NEW YORK, 23 oct (AFP) - L'ancien président américain Bill Clinton a annoncé jeudi à New York un accord avec quatre sociétés pharmaceutiques afin de permettre aux pays en développement d'acquérir des médicaments contre le sida abordables.
La Fondation Clinton a conclu un accord avec quatre fabricants de médicaments génériques - les compagnies indiennes Ranbaxy, Cipla, Matrix et la sud-africaine Aspen Pharmacare Holdings - pour réduire d'un tiers à la moitié le prix des antirétroviraux. Le coût de la trithérapie passerait alors à 36-38 cents par jour et par malade.
Aujourd'hui les traitements génériques coûtent 55 cents, les médicaments de marque 1,54 dollar.

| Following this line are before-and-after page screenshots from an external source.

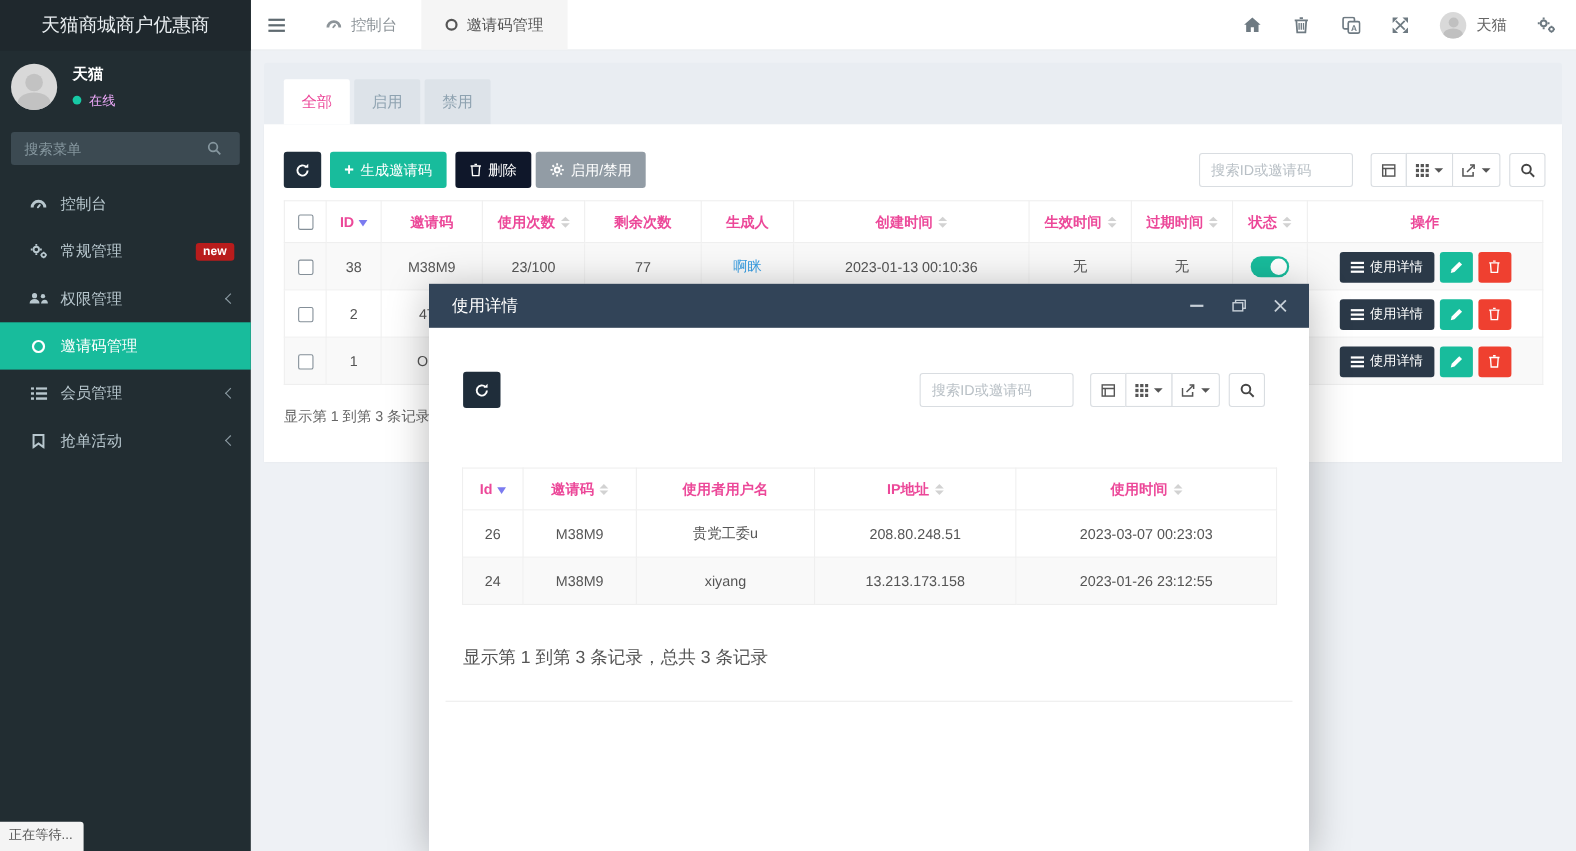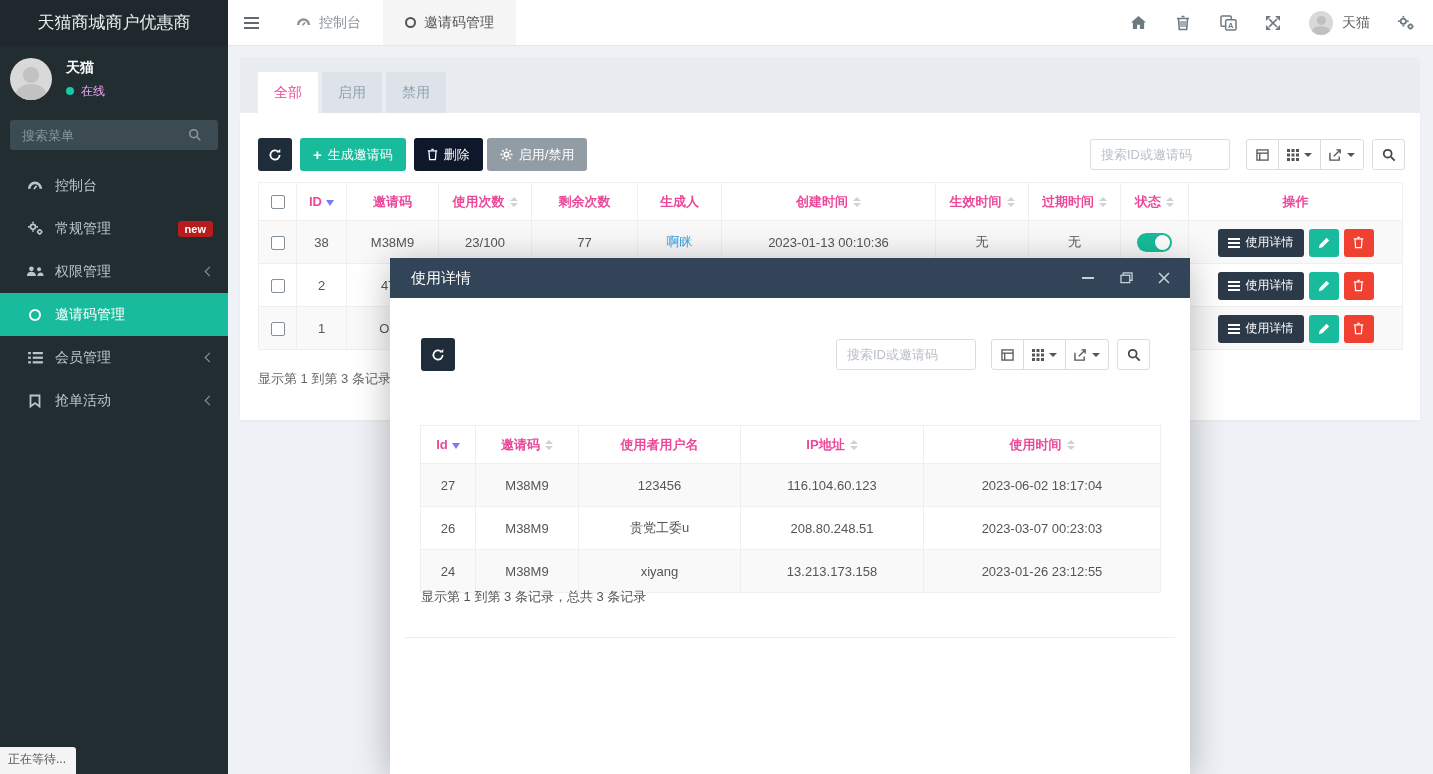--- a/index.html
+++ b/index.html
@@ -102,21 +102,21 @@
   .mtitle { color:#fff; font-size:15px; }
   .mctrls { margin-left:auto; display:flex; align-items:center; gap:22px; }
   .mc { color:#c7d0d8; cursor:pointer; display:inline-flex; align-items:center; justify-content:center; width:16px; height:16px; }
   .mc-min i { width:12px; height:2px; background:#c7d0d8; display:block; }
   .mbody { position:relative; height:476px; }
   .m-refresh { position:absolute; left:31px; top:40px; }
   .mtools { position:absolute; right:40px; top:41px; display:flex; align-items:center; }
   .modal-grid { position:absolute; left:30px; top:127px; width:740px; }
   .modal-grid td { height:36px; }
   .modal-grid th { height:36px; }
-  .msummary { position:absolute; left:31px; top:290px; font-size:13px; color:#555; }
+  .msummary { position:absolute; left:31px; top:290px; font-size:16px; color:#555; }
   .mhr { position:absolute; left:15px; right:15px; top:339px; border-top:1px solid #ededed; }
 
   svg { display:block; }
 </style>
 </head>
 <body>
 
 <aside class="sidebar">
   <div class="brand">天猫商城商户优惠商</div>
 
@@ -653,27 +653,20 @@
                 <i class="up"></i>
                 <i class="dn"></i>
               </span></th>
           <th><span>使用时间</span><span class="sorter">
                 <i class="up"></i>
                 <i class="dn"></i>
               </span></th>
         </tr>
       </thead>
       <tbody>
-        <tr class="odd">
-          <td>27</td>
-          <td>M38M9</td>
-          <td>123456</td>
-          <td>116.104.60.123</td>
-          <td>2023-06-02 18:17:04</td>
-        </tr>
         <tr>
           <td>26</td>
           <td>M38M9</td>
           <td>贵党工委u</td>
           <td>208.80.248.51</td>
           <td>2023-03-07 00:23:03</td>
         </tr>
         <tr class="odd">
           <td>24</td>
           <td>M38M9</td>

Ce plan, intervenu au terme de sept mois de négociations, concerne l'Afrique et les pays des Caraïbes, où la Fondation Clinton travaille. La Fondation espère que deux millions de malades pourront recevoir ces trithérapies d'ici 2008.
L'équipe de Bill Clinton a notamment travaillé avec ces entreprises pour trouver des moyens de réduire les coûts de production, des matières premières aux emballages.
"La crise du sida dans les pays en développement appelle une réponse urgente de la communauté internationale. J'applaudis ces fabricants pour avoir agi de la bonne façon", a déclaré M. Clinton.
L'ex-chef d'Etat a aussi exercé un lobbying personnel auprès de pays riches, afin qu'ils financent l'achat de médicaments et plus généralement les systèmes de santé publique, par des fonds versés directement aux pays dans le besoin. M. Clinton cite l'engagement du Canada et de l'Irlande, à l'égard du Mozambique et de la Tanzanie.
Sa Fondation, entourée d'universitaires et experts, a depuis début 2003 entrepris d'aider plusieurs gouvernements africains (Mozambique, Rwanda, Afrique du Sud, Tanzanie) et des Caraïbes à mettre en place des politiques de prévention et de prise en charge.
Dans le monde 42 millions de personnes sont malades ou porteuses du virus VIH, 5 à 6 millions ont besoin de traitements vitaux. Dans les pays en développement, seuls 300.000 bénéficient d'antirétroviraux, dont plus du tiers au Brésil. En Afrique sub-saharienne en particulier, seuls 50.000 reçoivent ces traitements, sur 4 millions de malades.
L'annonce de M. Clinton intervient alors que le plan anti-sida du président George W. Bush rencontre des difficultés au Congrès.
M. Bush avait annoncé en janvier vouloir consacrer 15 milliards de dollars sur cinq ans à la lutte contre le sida, en particulier en Afrique. Mais le Sénat et la Chambre des représentants, où son parti républicain est majoritaire, ont réduit les sommes prévues au budget 2004.
Rockstar et militant de la cause africaine, Bono a qualifié jeudi de "percée majeure" le plan Clinton, qui selon lui "montre que nous pouvons, et devons, lancer avec succès une guerre contre cette maladie".
"Aujourd'hui, ce dont nous avons besoin c'est l'argent, à la hauteur de la crise. Nous attendons de voir ce que le Congrès américain et les autres pays riches vont faire," a ajouté le chanteur, qui avait en septembre rencontré M. Bush pour lui exprimer ses craintes que les Etats-Unis n'honorent pas leurs promesses.